Our global study has also found that national regulators are increasingly willing not only to accept, but to also to mandate network sharing in specific instances.
For example, in March 2020 the UK government announced the creation of the Shared Rural Network, and agreement with the four largest MNOs (EE, O2, Three and Vodafone) to end poor mobile coverage in rural areas by increasing 4G network coverage. The roll-out will be managed by Digital Mobile Spectrum Limited, a JV between the four MNOs, and deliver 4G coverage to 95% of the UK. The Shared Rural Network has a legally binding target to extend coverage to 28,000 premises and 16,000 km of roads by the end of 2025. Ofcom may issue a fine of up to 10% of the MNO’s gross revenue if the targets are not met.
However, such close public-private programmes for network sharing have been rare.
In most jurisdictions, existing rules and regulations have been moulded around an evolving market in a bid to address new opportunities and risks. Not surprisingly then, the most recent focus for regulators has been the roll-out of 5G and the additional spectrum required.
As gatekeepers to new spectrum, some regulators have begun to attach sharing obligations to spectrum awards or issue licences that encourage sharing.
For instance, the spectrum winners of Ofcom's recent £1.4bn spectrum auction were permitted to broker trading deals. O2 and Vodafone took the opportunity to bolster their airwaves coverage by agreeing to share certain licences of their newly acquiring spectrum blocks. Read about it here.
- The European Commission continues its investigation into network sharing agreements involving current and legacy technologies (2G/3G/4G) in the Czech Republic (mainly criticising active sharing in densely populated areas). This is despite the EC’s somewhat contradictory statement that the investigation is without prejudice to any future network agreements involving 5G.
- Italy’s Competition Authority is also pursuing a flurry of investigations. Our research shows that there have been four investigations or decisions conducted in relation to domestic network sharing deals in the last 12 months. The deals that have been cleared are subject to strict commitments relating to non-discriminatory access and transparency.
To this end, we would highlight the decision on the TIM/Vodafone Network Sharing deal (INWIT), where the EC maintained its position that active network sharing should not be implemented in densely populated areas. This seems to be in line with the investigation into the Czech network sharing arrangement.

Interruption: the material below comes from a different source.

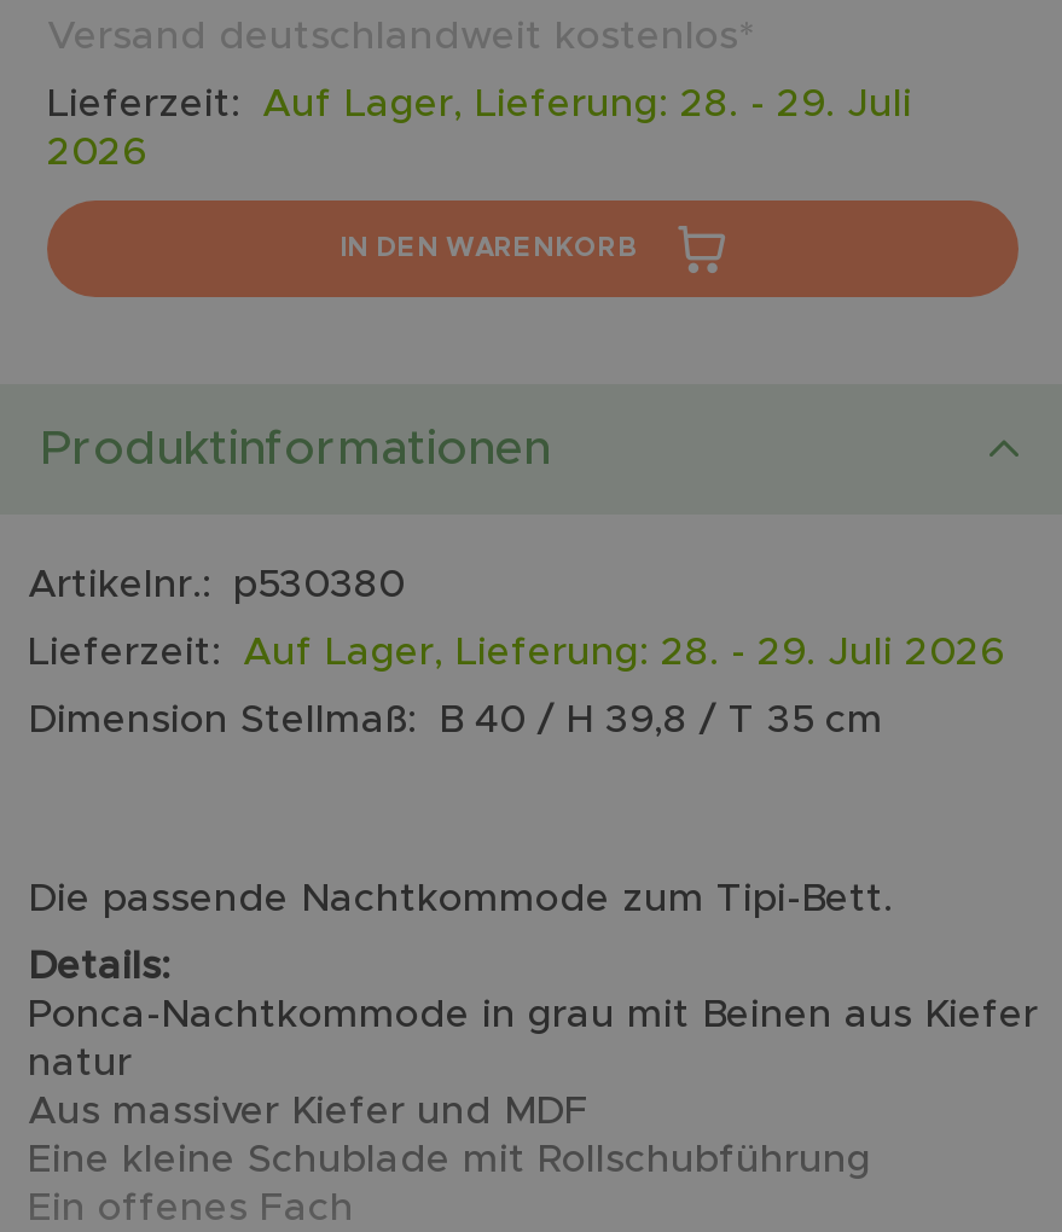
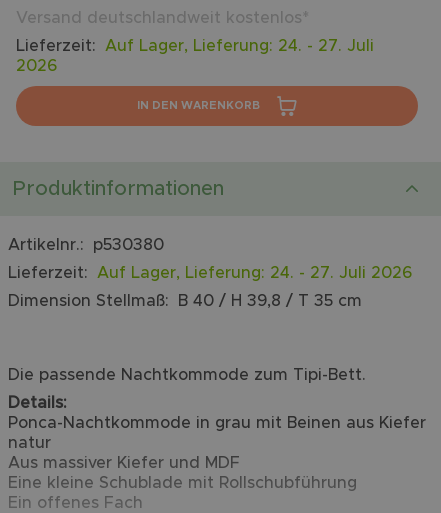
[47,84,912,122] Lieferzeit: Auf Lager, Lieferung: 28. - 29. Juli -> [16,38,374,54] Lieferzeit: Auf Lager, Lieferung: 24. - 27. Juli
[28,632,1004,671] Lieferzeit: Auf Lager, Lieferung: 28. - 29. Juli 2026 -> [8,265,412,281] Lieferzeit: Auf Lager, Lieferung: 24. - 27. Juli 2026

As our research shows, the trend toward spectrum sharing regimes has been accelerating worldwide. As it stands, 28 countries out of 33 surveyed in the table below allow a MNO licensee to share spectrum; whether with or without prior approval/notification. This provides hope that future regulatory regimes can respond to the new possibilities offered by network sharing.
However, while there is consensus on what regulatory objectives should be - promoting investment, innovation, competition, protecting users and security - the regulatory response itself remains fragmented, static and often divergent. Given this uncertainty, it is important that future developments are closely monitored, and that regulators remain engaged in both new and existing network sharing arrangements.